Hi lovelies
I’m sure this has been asked before but how does one let go of their wants, desires and beliefs because their partner doesn’t want the same things?
Little back story…. Now divorced been with partner for a few years both of us have kids from previous marriage, really happy moving forward with our lives together, he slept with his ex early on in our relationship (I forgave I think but never forgot) we moved forward and started rebuilding our lives together which has been great… so I thought.
I have this longing feeling of wanting another baby and have for as long as I can remember to which he says he wants but only if circumstances were different he says he’s too old (37) and doesn’t want to start over again but then also says that he wants that with me but is not willing to actually have a baby…
I would never make/force someone do something they don’t want but how do I navigate this subject because I don’t want to give up on my wants and believe that he shouldn’t have to either but how do I stop the hurt and the feeling of resentment towards him which I understand is unfair but I really can’t help feeling this way… I love him and want to be with him but I don’t know how to make this better for the both of us….
Thank you
8 Replies
You're asking how to navigate this situation because you don't want to give up on what you want - I think what you're actually saying is "how do I make him agree to having a baby?"
You don't.
When it comes to babies, a no overrides a yes. Unfortuntely your options are either stay with him and don't have a baby, or move on & finds someone who does want one.

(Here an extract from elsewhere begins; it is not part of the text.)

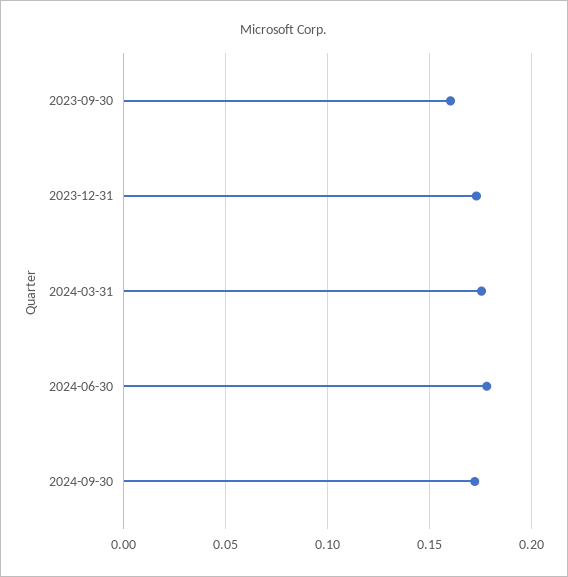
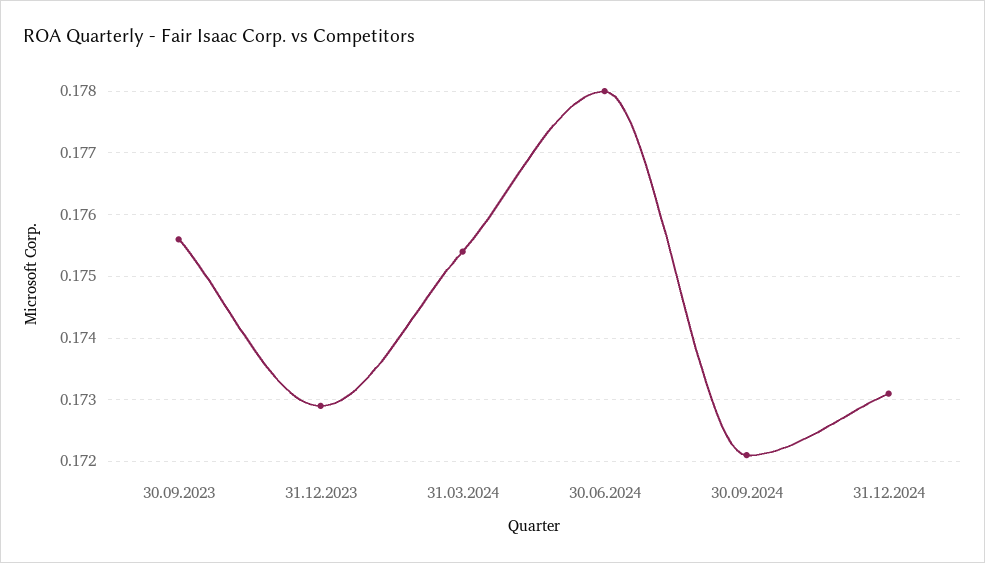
2023-09-30: 0.16 -> 0.1756
31.12.2024: none -> 0.1731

And if really do desperately want a baby, and you stay with him, you probably will always resent him for it.
You already resent him for sleeping with his ex (because you've dropped it in there, even though it has no bearing on your actual question), so you obviously haven't forgiven him. And that's ok, you might never forgive him, you've chosen to move forward with him anyway.
There's just no compromise in this situation. There's no middle ground. You have to make a choice.
The fact that the past indiscretions were commented on shows that she has in fact forgiven him and moved past it because she is still with him and obviously loves and cares for him enough to do so. Maybe the poster is asking for others guidance and experiences because I’m sure many have gone through this before and can offer advice based on their experiences which could assist with what steps she could take to help her move past this and heal from it.
This post does not read manipulative, to me the post reads as her asking and needing guidance on how to navigate a difficult situation for both her and her partner who she clearly loves.
Right 🙄
Change the subject to anything else and it still reads the same- how do I navigate the conversation to get what I want
A no always outways a yes! If it’s not a hell yes, than it’s not something you should want with him anyway. You need to make a choice as to whether or not you can move past being done having children. If it’s something you have to have than I’d suggest you let old mate go. And the fact you threw in - past indiscretions against him , when it had nothing to do with the question suggests you wanted positive responses aimed towards you- like positive reinforcement for a toddler, very manipulative if you ask me. You shouldn’t be asking us how to navigate or manipulate someone to get what you want! Isn’t it enough that he wants you?
It's a choice to not resent someone, you're choosing not to let it go because you haven't accepted his answer..
I honestly don't understand this need to mess things up when you already have kids, have found a great guy you love and it sounds like life is good.
I would give anything to have what you have, why don't you just appreciate/enjoy it?
Look at the positives in your life.
Appreciate that you have a guy that doesn't just have kids with every woman he's with and considers it a long term commitment and has chosen not to have anymore.
You make a decision to grieve not having a baby in respectful way and you make a decision that your partner doesn’t deserve to be resented for his feelings.
You acknowledge that bring a baby into the kid is not a good idea for your family, have a cry and move forward.
Many of us wanted more children. We didn’t have more because it was a bad idea. I did cry and it did hurt, it was still the right decision. It was a decision not to resent anyone. I needed to learn to see and understand both points of view and see the other view was valid, not saying my desire wasnt, but I don’t want to raise a child that wasn’t 100% wanted, I would t want to raise a child I was pressured into having.
If you don’t think you can do that then you only have 2 options. Counselling to see if you can get over it, or separation.
He has showed his committed with what he did with his ex when you first got together. I would have left his ass there and then. 37 isn’t that old. It would be now or never. Either stay if you don’t want a baby or if you really do then tell him you want to end it because you really want another baby.